Viadrina Center B/ORDERS IN MOTION

Managing Borders in Triadic Negotiation Processes

  • Annually rotating, 2015: M.A. Imke Kerber, / Dr. Ben Wagner,
  • Yevgen Bogodistov,, Graduiertenkolleg "Dynamic Capabilities and Relationships", Europa-Universität Viadrina, Frankfurt (Oder)/German Graduate School of Management and Law, Heilbronn
  • Imke Kerber,, Wiss. Mitarbeiterin, Center for Peace Mediation, Europa-Universität Viadrina
  • Prof. Dr. Lars Kirchhoff,, Wiss. Direktor des Instituts für Konfliktmanagement, Europa-Universität Viadrina
  • Dr. Anne Isabel Kraus,, Co-Leiterin des Center for Peace Mediation, Europa-Universität Viadrina
  • Prof. Dr. Jürgen Neyer,, Inhaber des Lehrstuhls für Europäische und Internationale Politik, Europa-Universität Viadrina
  • Prof. Dr. Albrecht Söllner,, Inhaber des Lehrstuhls für Allgemeine Betriebswirtschaftslehre, insb. Internationales Management, Europa-Universität Viadrina
  • Dr. Ben Wagner,, European University Institute, Florenz, Europa-Universität Viadrina
  • Prof. Dr. Jungbluth/Prof. Dr. Richter
  • Prof. Dr. Makowicz
  • Prof. Dr. Heintschel von Heinegg
  • Prof. Dr. Rowe/Prof. Dr. Thiele
  • Dr. Simon Mason, Head of the Mediation Support Team des Center for Security Studies, Eidgenössische Technische Hochschule Zürich
  • Prof. Philip Spencer, Director of the Helen Bamber Centre for the Study of Rights, Conflict and Mass Violence and Associate Dean of Faculty of Arts and Social Sciences, Kingston University London
European University Viadrina
January 2014 - December 2016


Many conflicts cannot be satisfactorily resolved through bi- and multi-lateral negotiations, legal procedures or military interventions. Such intractable conflicts may include those between states themselves; between states and other actors (such as investors); or between interest groups within a state (for example, political and ethnic groups). Such situations thus generate a great demand for triadic negotiation processes, in which a third party mediates between the parties to a conflict and representatives of other interest groups.


In this context, the research project explores inter alia the actions of third parties during peace negotiations, investor-state disputes and inclusion policies.
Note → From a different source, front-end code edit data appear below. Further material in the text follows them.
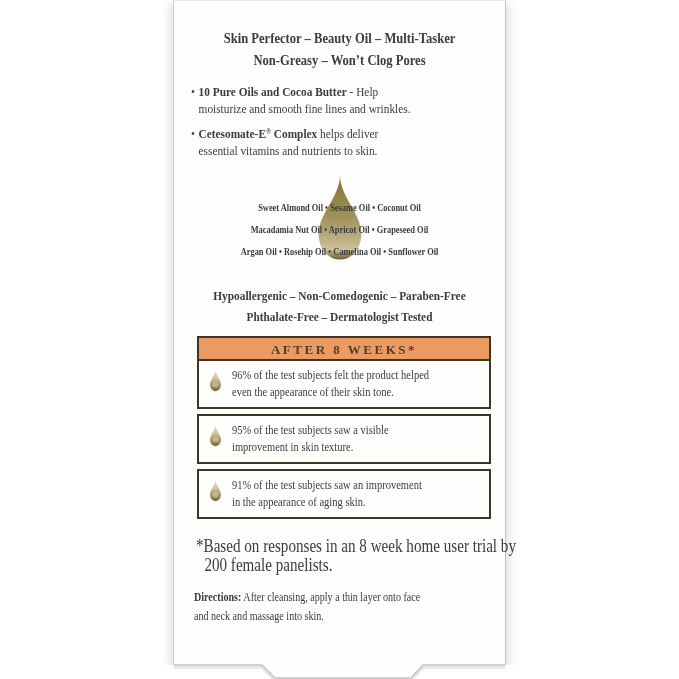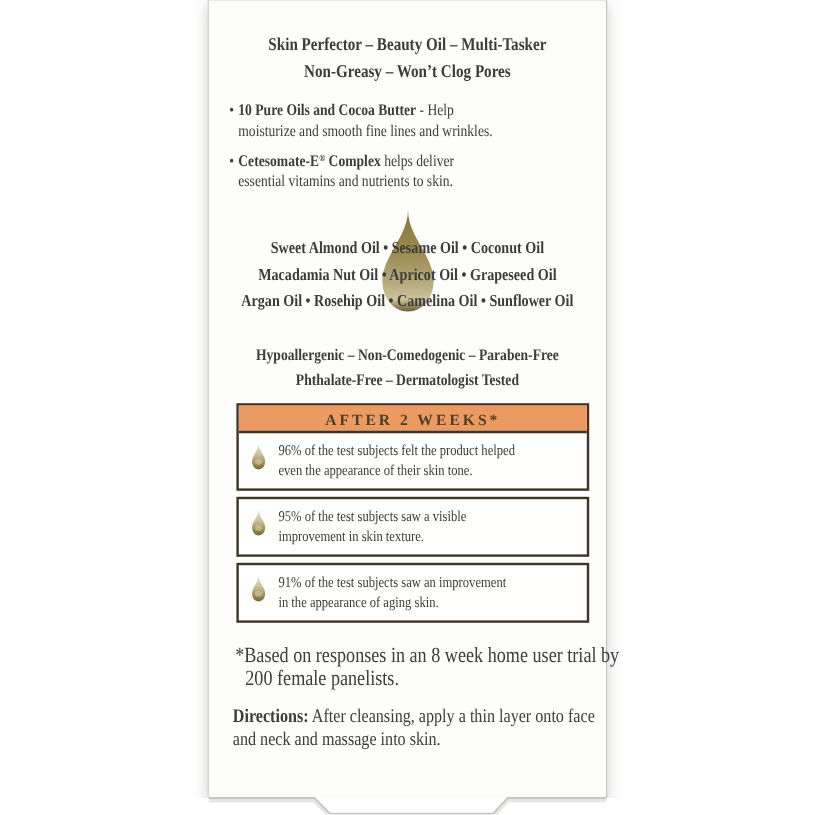"Sweet Almond Oil • Sesame" .oiltext { font-size: 14px -> 10px }
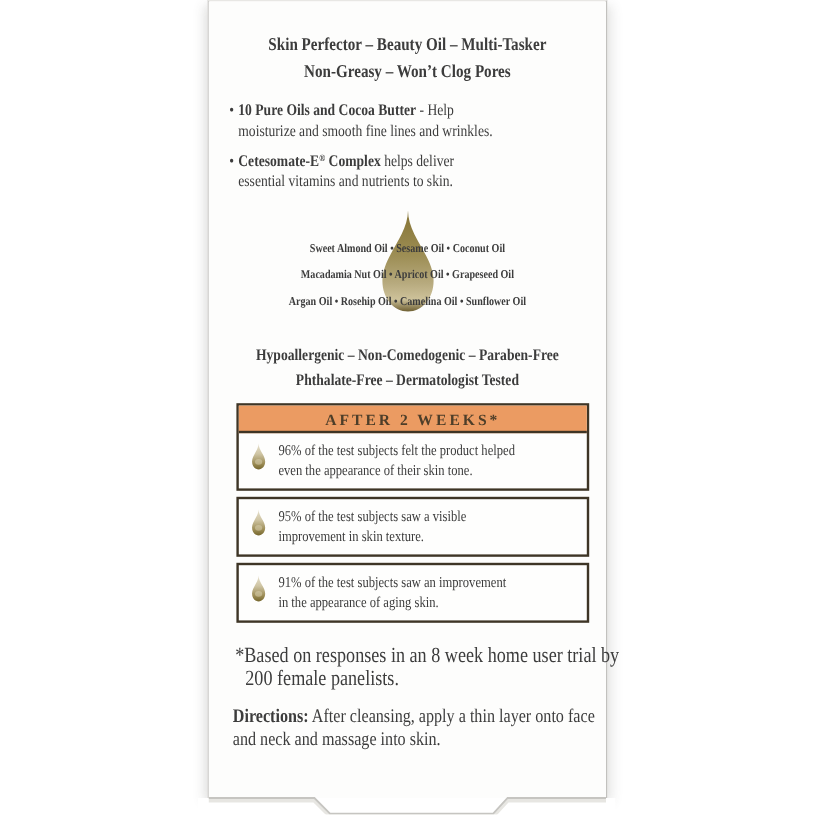"AFTER 2 WEEKS*" div.ptitle { text: 2 -> 8 }
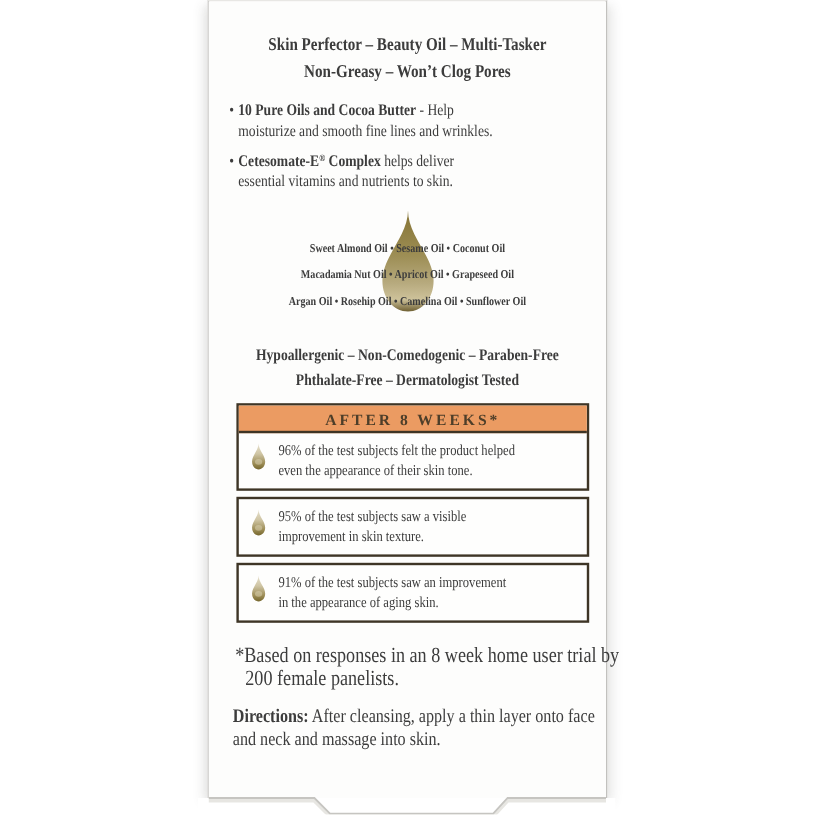"Directions: After cleansing, apply a" .directions { font-size: 16px -> 12px }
We have observed that third parties in these kinds of negotiation processes are confronted with various types of borders that limit the scope of their influence. Both borders and scope of influence are constantly renegotiated or modified through dynamic interaction processes – that´s what we call B/Orders in Motion –, so that they mutually constitute and (re)organize one another. The following types of borders are particularly relevant here:

A) Cognitive boundaries: The frames of perception, experience, interpretation and evaluation of the actors participating in and affected by negotiation processes (including third parties); their overlap defines the scope of possible and acceptable consensual agreements.

B) Normative boundaries: social, legal, moral, ethical norms and rules and behavioral expectations of all participating and affected actors, which third parties should respect if they wish to preserve their own acceptability.

C) Methodological boundaries: limitations in skills, techniques and instruments available to third parties that make third parties capitulate in the face of difficult situations in facilitating a negotiation process (also due to cognitive and normative limitations).

Research does not yet provide empirically and theoretically sufficient knowledge about the extent to which and manner in which third parties can best assess and expand their approach, relative to the degree of flexibility within these three types of boundaries.

Research Question

From this emerges the research question that is to be investigated from the perspectives of various disciplines: How can third parties proceed along borders in such a way that "good" is promoted?

Methodical Approach

The project brings together the fields of peace and conflict studies, law, philosophy, political science and economics with studies of third party mediation in various contexts. General categories for the analysis of borders are developed in order to use a common trans-disciplinary analytical grammar.